Глаз еще более радостно отмечал: в городе появилось множество красивых зданий, похожих на итальянские куличи к православной Пасхе, в них свободно могло бы разместиться с десяток театральных заведений. Но одни были заняты жизненно важными точками: магазинами, банками, разными АО и ТОО, на других же были развешаны зеленые вуали, где золотой рыбкой за зеркальными пуленепробиваемыми окнами вскоре будет биться какое-нибудь частное предпринимательство. Дома не без шика репетировали героические роли типа "палаццо", с ложно-греческими позами, барельефами и горельефами, под аккомпанемент вышагивающего по каменному фасаду нога к ноге тысячеголового египетского войска.

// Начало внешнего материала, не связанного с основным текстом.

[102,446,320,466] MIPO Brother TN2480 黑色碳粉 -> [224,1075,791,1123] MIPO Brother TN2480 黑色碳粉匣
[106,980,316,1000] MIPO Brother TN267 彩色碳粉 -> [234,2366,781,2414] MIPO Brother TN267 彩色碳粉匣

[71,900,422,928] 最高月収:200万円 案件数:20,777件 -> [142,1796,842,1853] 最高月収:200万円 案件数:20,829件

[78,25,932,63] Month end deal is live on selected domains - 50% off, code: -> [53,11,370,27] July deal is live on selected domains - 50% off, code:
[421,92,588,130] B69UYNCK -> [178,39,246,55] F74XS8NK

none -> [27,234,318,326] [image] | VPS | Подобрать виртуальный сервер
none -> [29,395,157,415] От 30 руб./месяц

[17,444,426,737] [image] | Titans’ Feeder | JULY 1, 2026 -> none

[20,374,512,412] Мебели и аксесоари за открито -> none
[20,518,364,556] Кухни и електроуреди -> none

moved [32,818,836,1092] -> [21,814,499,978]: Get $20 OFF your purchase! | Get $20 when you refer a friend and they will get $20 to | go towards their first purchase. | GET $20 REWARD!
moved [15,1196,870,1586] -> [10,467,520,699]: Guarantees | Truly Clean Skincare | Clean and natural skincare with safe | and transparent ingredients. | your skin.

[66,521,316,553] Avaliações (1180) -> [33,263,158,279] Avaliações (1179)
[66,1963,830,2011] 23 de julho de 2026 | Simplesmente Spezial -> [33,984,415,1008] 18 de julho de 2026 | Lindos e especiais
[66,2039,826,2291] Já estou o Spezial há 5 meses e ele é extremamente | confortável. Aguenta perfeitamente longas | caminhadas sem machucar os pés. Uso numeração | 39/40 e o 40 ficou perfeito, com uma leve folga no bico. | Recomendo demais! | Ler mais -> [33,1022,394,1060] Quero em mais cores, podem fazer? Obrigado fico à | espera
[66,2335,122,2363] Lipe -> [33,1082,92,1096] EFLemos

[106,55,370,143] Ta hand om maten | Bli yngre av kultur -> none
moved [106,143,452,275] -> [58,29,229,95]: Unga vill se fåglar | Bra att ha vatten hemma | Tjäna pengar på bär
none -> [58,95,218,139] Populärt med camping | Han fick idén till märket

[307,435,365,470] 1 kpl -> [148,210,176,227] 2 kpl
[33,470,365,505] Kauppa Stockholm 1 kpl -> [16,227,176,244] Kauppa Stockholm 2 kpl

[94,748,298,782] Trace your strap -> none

Как приезжий Петр Петрович живо поинтересовался у везшего их шофера, хорошо ли, братец, живется, и услышал то, чего и хотелось,- хорошо, хозяин, улицы метут, продукт есть, чего еще-то?.. Только засосало что-то, засвербело у Петра Петровича. Но не поверилось... Нет, не верилось ему, что в этом городе, имевшем такие глубокие исторические корни, с работящим местным людом и справными немецкими переселенцами, с губернатором не каким-нибудь, а самим Петром Аркадьевичем Столыпиным, находившемся в непосредственной близости к самой важной водной артерии страны, в этом чудесном Сара-тау, вместилище Желтой горы и желтых фонарей, золотых груш и заповедных лисиц, в этом чудо-городе что-то может быть всерьез не так, а если и бывает плохо и не так, то все, конечно же, вскоре наладится, устроится, успокоится...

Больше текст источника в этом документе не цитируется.